__EXERCISE BRIEF__: Check every line of the entries below for the word "select", and copy the ones that have it.

__SUPPLIED MATERIAL__:
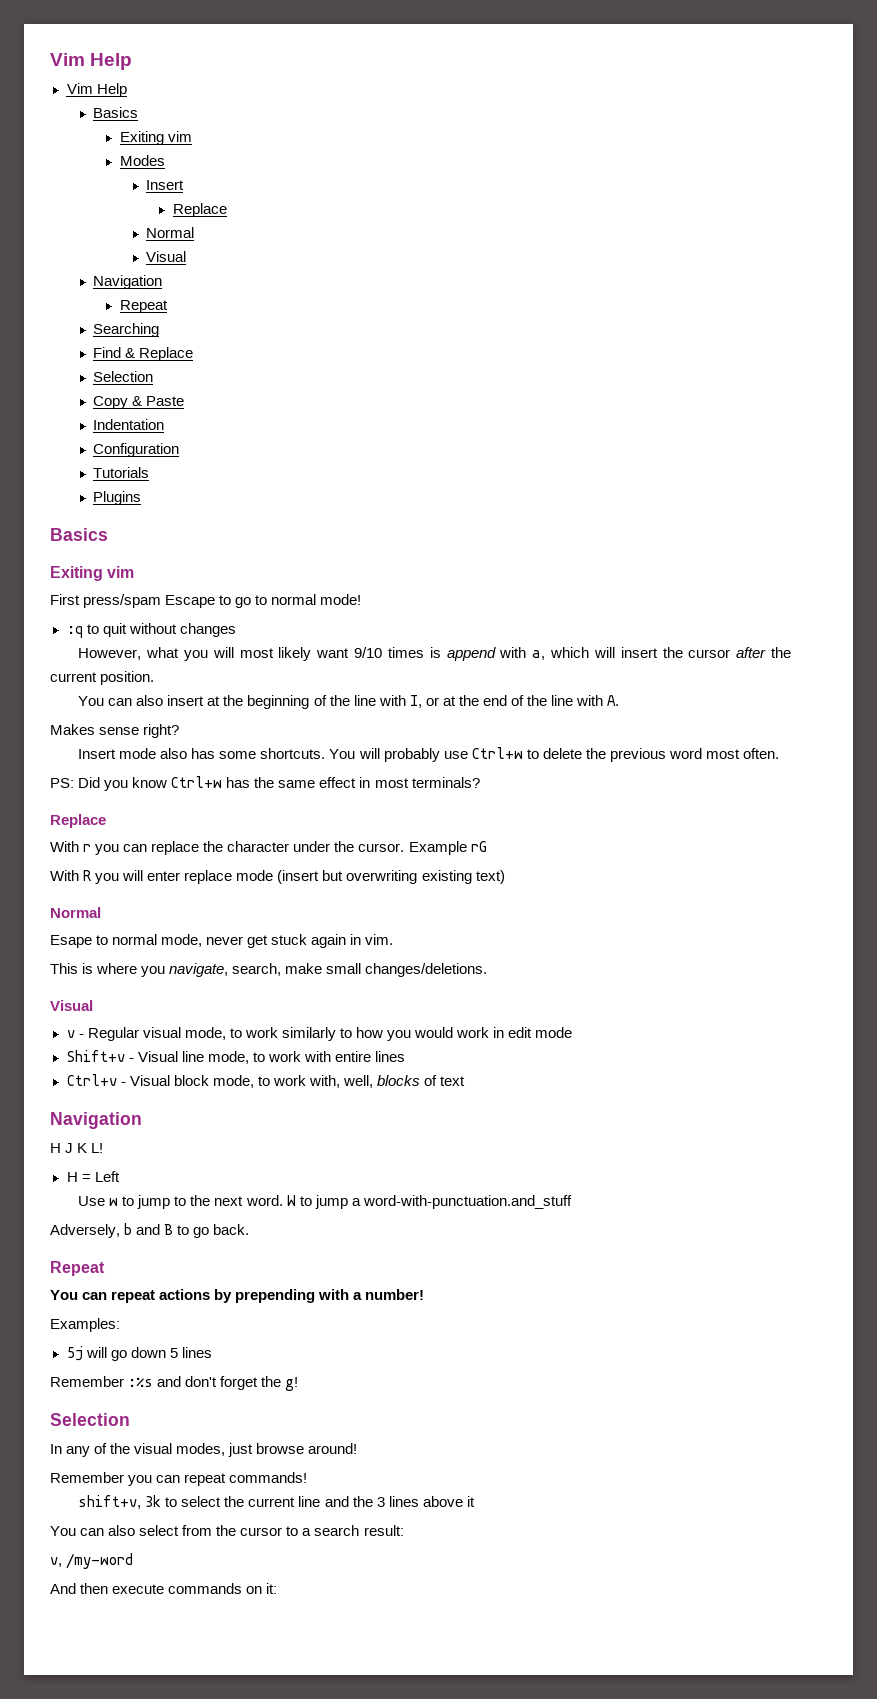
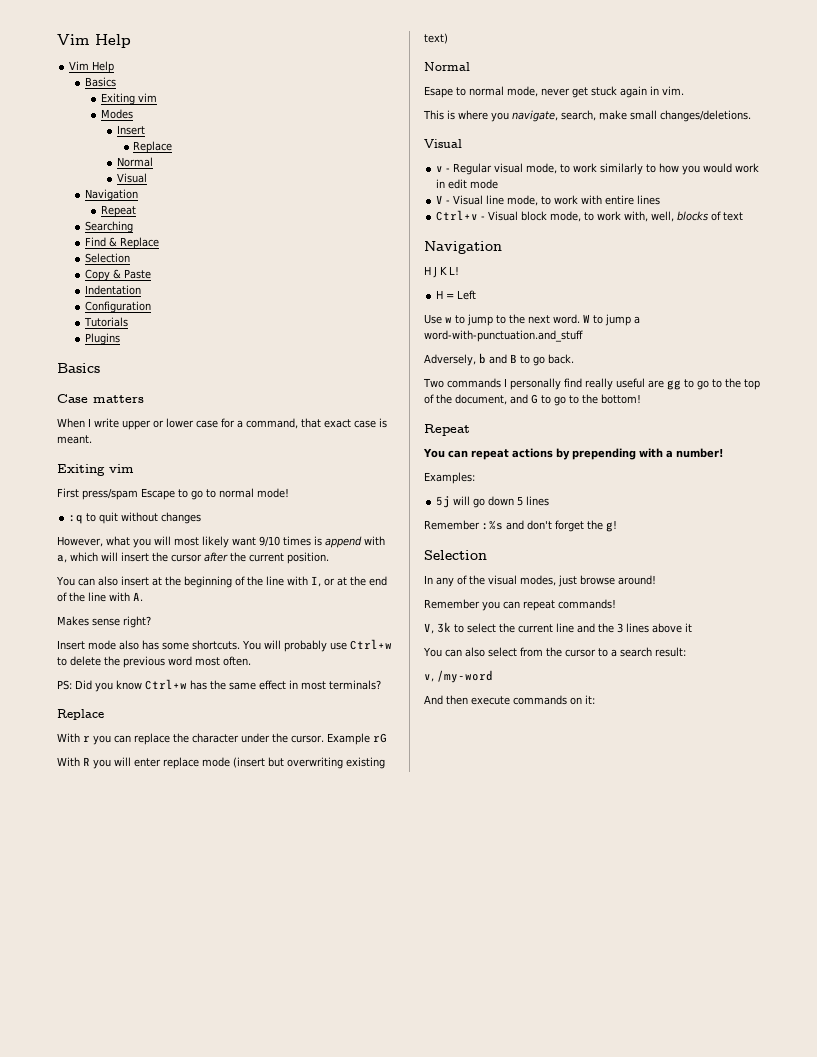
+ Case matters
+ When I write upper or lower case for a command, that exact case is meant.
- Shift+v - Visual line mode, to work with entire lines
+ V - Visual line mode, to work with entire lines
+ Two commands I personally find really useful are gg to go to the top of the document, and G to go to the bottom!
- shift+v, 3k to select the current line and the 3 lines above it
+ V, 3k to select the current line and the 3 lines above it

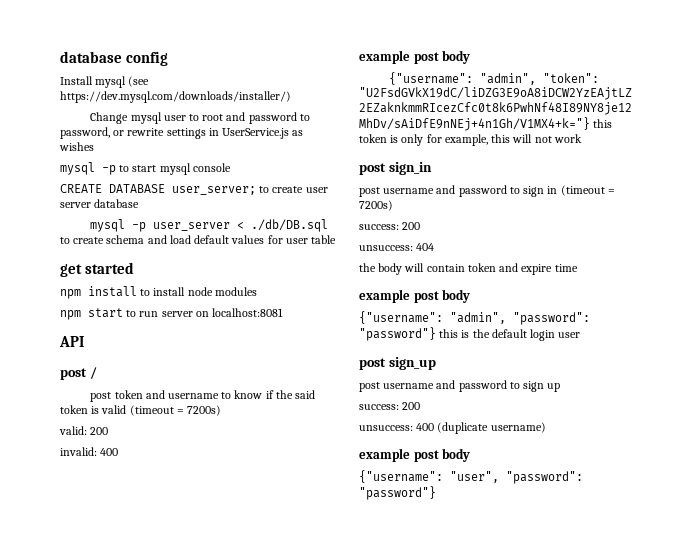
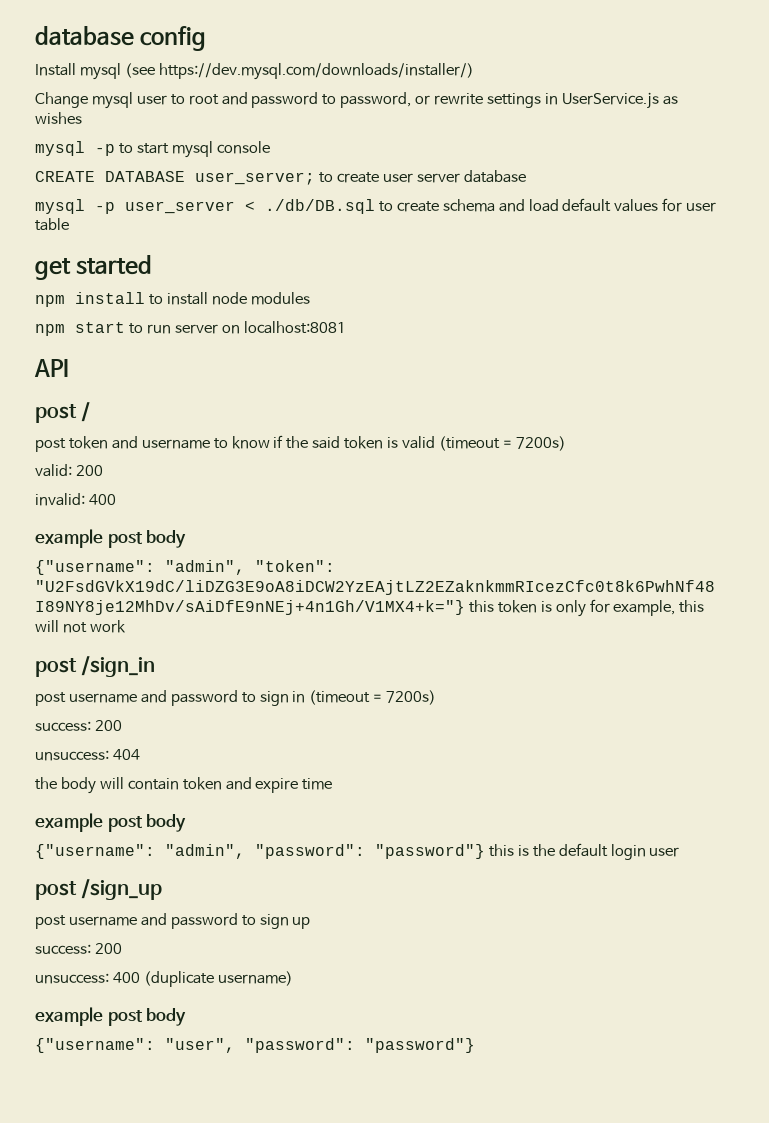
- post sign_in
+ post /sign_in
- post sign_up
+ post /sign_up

__EXPECTED ANSWER__:
- shift+v, 3k to select the current line and the 3 lines above it
+ V, 3k to select the current line and the 3 lines above it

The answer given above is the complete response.